For archaeology, the use of oral history has tended to be limited, focusing mainly on specific questions raised by the archaeological record. Such a concentrated use has its consequences (and I mean that in a good way), because it reminds us that cultural meaning and observation are firmly rooted in tradition . The caveat here is, just how long has that tradition existed? and, are we talking about a continuous, uninterrupted existence, or something else?

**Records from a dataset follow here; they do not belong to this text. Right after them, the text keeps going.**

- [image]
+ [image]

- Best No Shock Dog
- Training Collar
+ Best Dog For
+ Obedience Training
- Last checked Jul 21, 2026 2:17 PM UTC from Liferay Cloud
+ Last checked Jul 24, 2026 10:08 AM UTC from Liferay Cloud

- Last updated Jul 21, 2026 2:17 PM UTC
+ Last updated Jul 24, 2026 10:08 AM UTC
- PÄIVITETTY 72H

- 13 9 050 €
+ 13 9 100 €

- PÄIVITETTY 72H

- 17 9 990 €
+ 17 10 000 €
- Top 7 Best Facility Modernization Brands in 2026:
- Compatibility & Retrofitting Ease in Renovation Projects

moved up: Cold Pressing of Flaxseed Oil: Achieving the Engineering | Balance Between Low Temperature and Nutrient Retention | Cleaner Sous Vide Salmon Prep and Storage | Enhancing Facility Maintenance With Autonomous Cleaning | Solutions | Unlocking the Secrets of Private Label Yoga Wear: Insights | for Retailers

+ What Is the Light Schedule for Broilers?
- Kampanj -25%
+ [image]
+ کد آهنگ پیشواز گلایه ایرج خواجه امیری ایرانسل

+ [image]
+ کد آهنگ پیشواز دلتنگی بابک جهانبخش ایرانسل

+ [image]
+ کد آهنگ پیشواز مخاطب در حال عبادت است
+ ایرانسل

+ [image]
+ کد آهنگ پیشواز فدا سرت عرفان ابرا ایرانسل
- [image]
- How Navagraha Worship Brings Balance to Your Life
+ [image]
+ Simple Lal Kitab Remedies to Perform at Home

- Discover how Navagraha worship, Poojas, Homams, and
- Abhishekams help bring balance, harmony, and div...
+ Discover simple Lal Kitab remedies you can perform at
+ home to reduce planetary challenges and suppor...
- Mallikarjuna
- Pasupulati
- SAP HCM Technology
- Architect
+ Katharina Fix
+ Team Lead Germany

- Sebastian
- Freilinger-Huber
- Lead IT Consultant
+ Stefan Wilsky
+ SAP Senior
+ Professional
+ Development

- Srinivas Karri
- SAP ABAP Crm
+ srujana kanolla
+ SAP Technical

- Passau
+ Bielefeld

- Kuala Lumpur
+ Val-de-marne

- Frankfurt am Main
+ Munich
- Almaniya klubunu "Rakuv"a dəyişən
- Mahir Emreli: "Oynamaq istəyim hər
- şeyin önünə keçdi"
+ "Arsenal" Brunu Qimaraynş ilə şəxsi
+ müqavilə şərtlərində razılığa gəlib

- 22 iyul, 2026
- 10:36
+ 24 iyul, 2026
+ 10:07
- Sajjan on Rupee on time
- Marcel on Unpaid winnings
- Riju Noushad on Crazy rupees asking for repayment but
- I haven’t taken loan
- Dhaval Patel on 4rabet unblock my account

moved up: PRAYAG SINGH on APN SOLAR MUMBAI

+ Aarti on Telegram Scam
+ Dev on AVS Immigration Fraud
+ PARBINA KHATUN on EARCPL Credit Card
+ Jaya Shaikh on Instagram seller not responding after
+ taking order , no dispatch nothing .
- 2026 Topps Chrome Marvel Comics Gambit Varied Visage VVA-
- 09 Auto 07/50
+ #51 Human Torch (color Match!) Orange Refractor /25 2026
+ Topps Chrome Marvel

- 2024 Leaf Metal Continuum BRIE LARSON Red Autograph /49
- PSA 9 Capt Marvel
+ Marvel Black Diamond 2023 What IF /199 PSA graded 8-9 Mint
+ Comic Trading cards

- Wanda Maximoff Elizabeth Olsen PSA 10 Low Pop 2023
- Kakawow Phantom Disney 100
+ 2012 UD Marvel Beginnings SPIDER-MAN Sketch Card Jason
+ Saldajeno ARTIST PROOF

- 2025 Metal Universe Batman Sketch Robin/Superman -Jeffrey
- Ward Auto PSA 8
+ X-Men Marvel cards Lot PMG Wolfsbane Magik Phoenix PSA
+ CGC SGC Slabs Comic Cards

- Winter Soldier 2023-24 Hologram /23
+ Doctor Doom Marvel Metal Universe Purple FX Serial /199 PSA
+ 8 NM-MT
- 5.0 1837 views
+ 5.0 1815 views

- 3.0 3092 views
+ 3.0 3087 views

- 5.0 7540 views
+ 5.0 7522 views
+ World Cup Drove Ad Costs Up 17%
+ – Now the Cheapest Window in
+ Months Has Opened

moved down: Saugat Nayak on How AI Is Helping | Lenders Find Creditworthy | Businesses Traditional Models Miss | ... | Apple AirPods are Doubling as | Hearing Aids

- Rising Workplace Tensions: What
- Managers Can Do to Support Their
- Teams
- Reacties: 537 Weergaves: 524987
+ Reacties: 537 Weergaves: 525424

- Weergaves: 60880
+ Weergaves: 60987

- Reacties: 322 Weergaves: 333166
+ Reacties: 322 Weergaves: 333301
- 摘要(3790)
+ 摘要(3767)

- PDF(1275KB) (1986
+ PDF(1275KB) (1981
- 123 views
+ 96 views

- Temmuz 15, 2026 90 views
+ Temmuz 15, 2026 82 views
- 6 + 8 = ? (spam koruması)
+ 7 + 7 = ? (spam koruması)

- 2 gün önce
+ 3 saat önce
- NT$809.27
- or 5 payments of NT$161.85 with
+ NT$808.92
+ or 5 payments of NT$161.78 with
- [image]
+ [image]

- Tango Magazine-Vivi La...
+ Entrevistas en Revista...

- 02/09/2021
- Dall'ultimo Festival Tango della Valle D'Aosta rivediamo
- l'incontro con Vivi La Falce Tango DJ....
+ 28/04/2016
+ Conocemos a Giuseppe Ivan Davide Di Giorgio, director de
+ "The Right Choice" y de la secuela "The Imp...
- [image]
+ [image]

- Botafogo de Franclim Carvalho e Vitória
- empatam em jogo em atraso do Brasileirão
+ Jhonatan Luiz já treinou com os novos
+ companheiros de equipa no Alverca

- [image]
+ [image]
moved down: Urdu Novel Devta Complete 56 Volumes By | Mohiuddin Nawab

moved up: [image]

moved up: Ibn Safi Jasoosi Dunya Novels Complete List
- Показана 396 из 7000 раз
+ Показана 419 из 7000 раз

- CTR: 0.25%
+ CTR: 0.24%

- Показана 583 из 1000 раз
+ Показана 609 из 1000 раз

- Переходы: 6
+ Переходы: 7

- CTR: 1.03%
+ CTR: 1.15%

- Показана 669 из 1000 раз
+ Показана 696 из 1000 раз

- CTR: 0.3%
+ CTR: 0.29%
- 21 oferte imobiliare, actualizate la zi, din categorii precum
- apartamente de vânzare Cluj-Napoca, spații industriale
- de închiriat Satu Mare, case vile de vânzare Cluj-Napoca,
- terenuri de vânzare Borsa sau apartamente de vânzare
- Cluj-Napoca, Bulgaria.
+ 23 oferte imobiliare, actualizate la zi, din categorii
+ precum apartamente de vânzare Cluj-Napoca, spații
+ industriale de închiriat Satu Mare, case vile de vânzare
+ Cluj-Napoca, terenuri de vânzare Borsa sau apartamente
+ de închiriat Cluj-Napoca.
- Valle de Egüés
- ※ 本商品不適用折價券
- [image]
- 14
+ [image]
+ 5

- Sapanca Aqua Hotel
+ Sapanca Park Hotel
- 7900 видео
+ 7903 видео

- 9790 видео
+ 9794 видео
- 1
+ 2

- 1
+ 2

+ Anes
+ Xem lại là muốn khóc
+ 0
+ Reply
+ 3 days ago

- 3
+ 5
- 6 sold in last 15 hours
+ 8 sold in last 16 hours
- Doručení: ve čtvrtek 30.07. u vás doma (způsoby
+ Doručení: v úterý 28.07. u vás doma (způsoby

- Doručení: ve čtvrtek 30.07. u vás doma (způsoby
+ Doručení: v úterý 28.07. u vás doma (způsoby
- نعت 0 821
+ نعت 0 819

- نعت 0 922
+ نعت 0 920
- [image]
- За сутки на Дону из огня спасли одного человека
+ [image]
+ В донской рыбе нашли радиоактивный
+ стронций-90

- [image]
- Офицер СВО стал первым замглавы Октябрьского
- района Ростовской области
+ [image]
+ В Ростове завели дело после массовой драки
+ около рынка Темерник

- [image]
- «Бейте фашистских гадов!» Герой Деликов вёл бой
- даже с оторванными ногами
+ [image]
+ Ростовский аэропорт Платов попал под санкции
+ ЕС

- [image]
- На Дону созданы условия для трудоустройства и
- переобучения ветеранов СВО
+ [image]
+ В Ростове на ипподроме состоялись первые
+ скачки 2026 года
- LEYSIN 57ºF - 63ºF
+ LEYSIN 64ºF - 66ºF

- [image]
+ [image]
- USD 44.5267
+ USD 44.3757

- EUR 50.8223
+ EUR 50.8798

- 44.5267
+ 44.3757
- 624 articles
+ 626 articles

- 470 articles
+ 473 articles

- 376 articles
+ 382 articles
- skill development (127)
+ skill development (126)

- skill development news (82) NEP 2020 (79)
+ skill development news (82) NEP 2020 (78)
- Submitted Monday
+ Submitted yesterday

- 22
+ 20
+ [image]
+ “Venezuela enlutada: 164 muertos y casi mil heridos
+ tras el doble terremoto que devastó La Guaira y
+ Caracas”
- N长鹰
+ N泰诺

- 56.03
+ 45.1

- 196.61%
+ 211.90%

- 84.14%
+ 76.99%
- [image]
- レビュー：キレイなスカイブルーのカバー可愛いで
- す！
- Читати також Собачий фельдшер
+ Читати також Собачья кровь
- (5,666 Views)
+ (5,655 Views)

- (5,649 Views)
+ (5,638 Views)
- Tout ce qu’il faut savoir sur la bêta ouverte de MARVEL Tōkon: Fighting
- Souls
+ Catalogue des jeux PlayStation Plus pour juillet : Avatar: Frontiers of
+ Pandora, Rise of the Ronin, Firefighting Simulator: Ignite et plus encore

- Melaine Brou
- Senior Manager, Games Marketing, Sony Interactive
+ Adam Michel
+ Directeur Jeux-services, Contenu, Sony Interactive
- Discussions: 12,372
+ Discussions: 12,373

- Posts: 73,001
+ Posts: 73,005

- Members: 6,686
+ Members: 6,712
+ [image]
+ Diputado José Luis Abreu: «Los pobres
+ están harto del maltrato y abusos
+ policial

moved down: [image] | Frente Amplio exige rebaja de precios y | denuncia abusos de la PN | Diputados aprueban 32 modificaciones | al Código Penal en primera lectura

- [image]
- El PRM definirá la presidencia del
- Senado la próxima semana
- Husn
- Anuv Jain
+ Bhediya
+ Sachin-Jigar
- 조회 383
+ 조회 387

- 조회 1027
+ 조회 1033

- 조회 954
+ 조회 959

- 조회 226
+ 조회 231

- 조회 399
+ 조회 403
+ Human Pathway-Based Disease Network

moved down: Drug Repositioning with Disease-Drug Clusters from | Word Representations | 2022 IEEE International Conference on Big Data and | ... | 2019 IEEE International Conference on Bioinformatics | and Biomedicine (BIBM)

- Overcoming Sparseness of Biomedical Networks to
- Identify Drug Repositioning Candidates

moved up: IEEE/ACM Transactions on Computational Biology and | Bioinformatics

In traditional cultures, one of the principal vehicles for preserving and transmitting tradition is oral history. There are others too, of course, such as symbols, dance, chants, songs, and even material remains like architecture and tools. But, I am not going to speak to these. I am only going to focus on oral history for now; namely because it was one of the core elements of our field season in Kosrae this year.
But before I continue, I want to say a few words about oral history. It is a rich store of cultural lore handed down from one generation to the next; it is rooted in the past, in the 'before the before,' and is especially important in those regions of the world where current generations retain long, direct and uninterrupted lines of descent. For Kosrae, oral history presents a limited avenue of inquiry-as the arrival of missionaries in 1852 brought almost complete suppression of traditional knowledge. Where it does exist, oral history is used to explain events of the past, to preserve family histories and relationships (one of the most important features as genealogies form the backbone of oral history); it is also used to chronicle issues of protocol and proprietorship, to reinforce belief systems and moral codes, to describe traditional activities including the expressive and industrial arts, to entertain, and even to breath life into the archaeological text. I've heard it said that oral histories are for people who make it their business to remember the affairs of the community; mainly, they remember the things that interest them the most, like marriages, deaths and children.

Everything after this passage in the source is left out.